A parallel question for URIs with fragment identifier arose, but was easier to settle, because RFC3986[rfc3986] states that the meaning of a fragment identifier is determined by the media type of the response to a potential representation from the "stem" URI (without the fragment identifier). In some cases the fragment identifies a document fragment; in other cases the representation obtained from the stem URI defines the meaning of the fragment identifier. In particular, if a media type specifies RDF/XML content, then that RDF graph provides the URI's definition.

With the growth of linked data [linked-data], some resistance to the conventions required by the httpRange-14 resolution has been expressed. Reports of hash URIs being unacceptable in some situations, coupled with performance difficulties arising from the 303 redirection and the impossibility of deploying 303 redirects at all on many Web hosting services, have led to the current reexamination of these conventions. Some of the criticisms of the two approaches, and possible alternatives to them, are captured in [issue-57-report].

2 Definitions (Normative)

This section defines terms and concepts that are used in the rest of this specification.

ISSUE 1: For historical reasons, this document was written using the term “URI” instead of “IRI” or “URI or IRI”. How should it be modified to cover IRIs? Should we just say that this document should be understood as applying equally to URIs and IRIs?

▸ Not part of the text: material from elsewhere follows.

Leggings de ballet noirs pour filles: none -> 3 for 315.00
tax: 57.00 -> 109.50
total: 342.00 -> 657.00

2.1 Hash URI and Hashless URI

A hash URI is a URI that contains a number sign (“#”) character; a hashless URI is a URI that does not. Another way of stating this is that a hash URI contains a fragment identifier component[RFC3986], because a fragment identifier component 'is indicated by the presence of a number sign ("#") character'[RFC3986]. Correspondingly, a hashless URI does not contain a fragment identifier component.

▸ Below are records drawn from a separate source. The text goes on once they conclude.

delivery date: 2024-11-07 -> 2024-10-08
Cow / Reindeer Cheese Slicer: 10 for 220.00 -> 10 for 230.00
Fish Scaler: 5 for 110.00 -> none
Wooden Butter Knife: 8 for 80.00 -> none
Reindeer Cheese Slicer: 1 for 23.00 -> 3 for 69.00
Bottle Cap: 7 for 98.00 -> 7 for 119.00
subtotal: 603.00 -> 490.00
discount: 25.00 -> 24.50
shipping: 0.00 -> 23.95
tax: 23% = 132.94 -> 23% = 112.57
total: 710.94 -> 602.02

2.2 Target URI, hash target URI, hashless target URI

A target URI is a URI that uses the “http” or “https” scheme and whose URI definition is provided or sought. A hash target URI is a target URI that is a hash URI; a hashless target URI is a target URI that is a hashless URI.

2.3 Definition URI

A definition URI is a hashless URI from which a URI definition can be retrieved as a representation of the definition URI's associated resource. (See below for discussions of “retrieval” and “representation”.)

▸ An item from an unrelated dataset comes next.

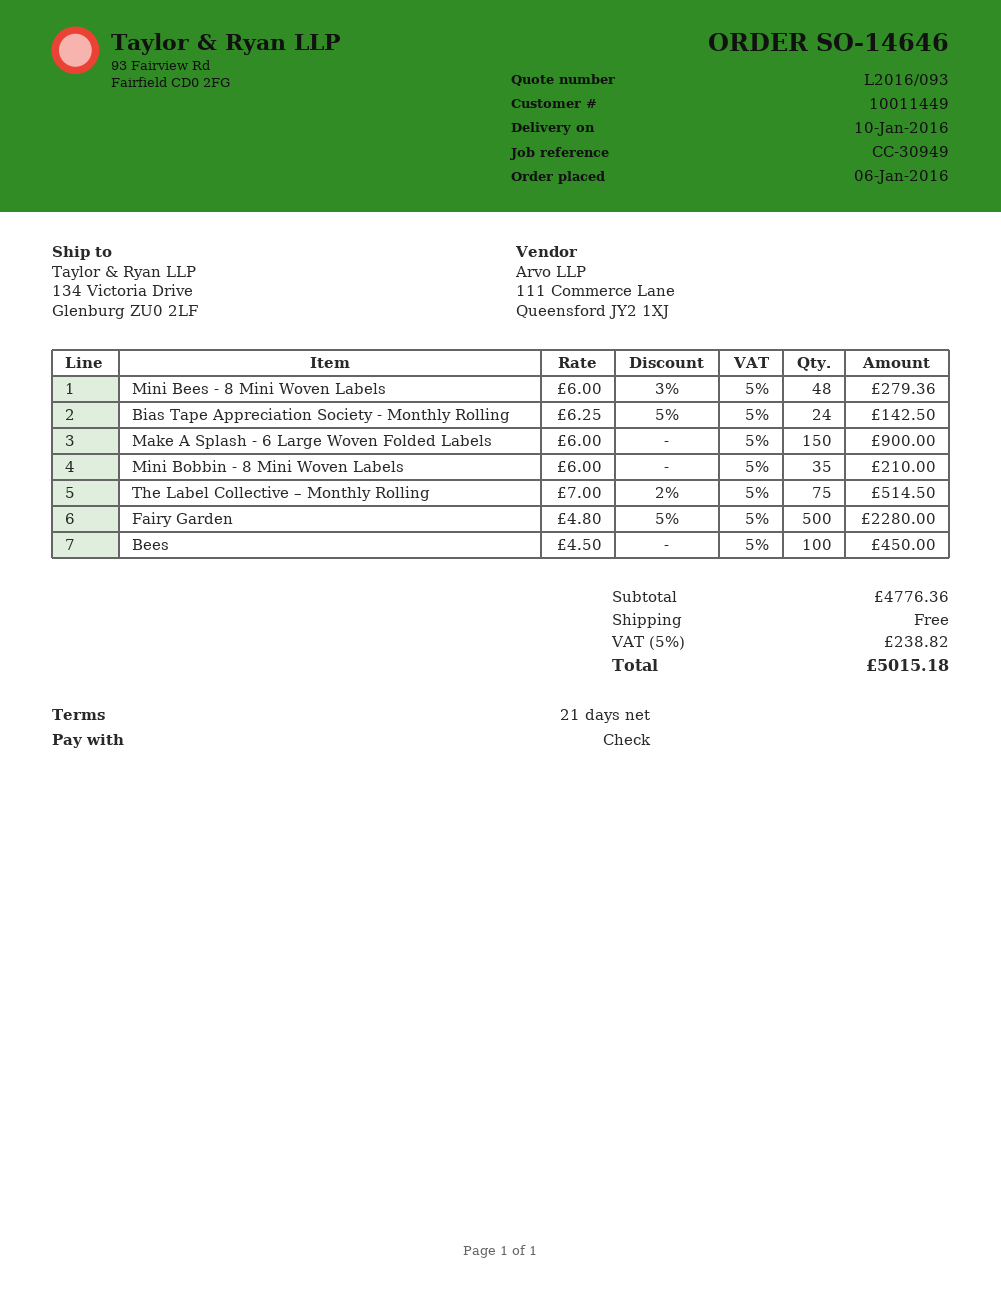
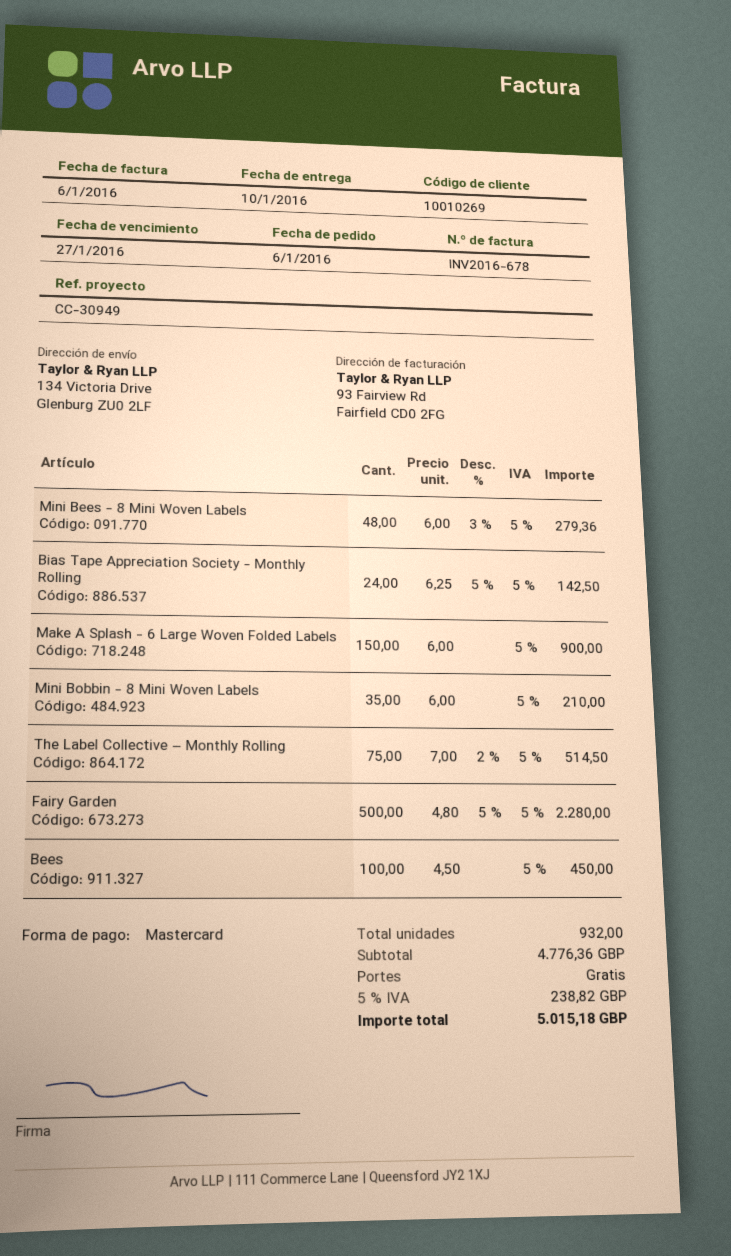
customer number: 10011449 -> 10010269
payment method: cheque -> Mastercard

2.4 URI definition, explicit URI definition and implicit URI definition

A URI definition is whatever content (if any) is yielded as a result of applying the Discovery Algorithm in section 3 "Provision and discovery". Ostensibly it contains information that describes the URI owner's intended meaning of the target URI, however this specification places no constraints on the form, interpretation, truth or usefulness of such information. A URI definition may also include other information that does not help define the meaning of the target URI, such as information about the change policy for the URI definition, or definitions of other URIs, without any particular demarcation between the target URI's definition and the other information. A typical example might be an ontology document in which one finds integral documentation for a set of URIs. The ontology document provides a URI definition for a number of URIs at the same time.

A URI definition typically takes the form of a set of statements, involving the target URI, that are intended to be true of the entity to which the target URI refers. However, as previously noted, this specification makes no claim about the truth or usefulness of any such statements.

An explicit URI definition is a URI definition provided via: (a) the HTTP “Link” response header as described in section 3.2.2; (b) an rdfs:isDefinedBy assertion in RDF content as described in section 3.2.3; (c) an HTTP 303 redirect as described in section 3.2.4; or (d) a representation from the stem of a hash target URI (i.e., a target URI of the form stem#id) as described in section 3.1.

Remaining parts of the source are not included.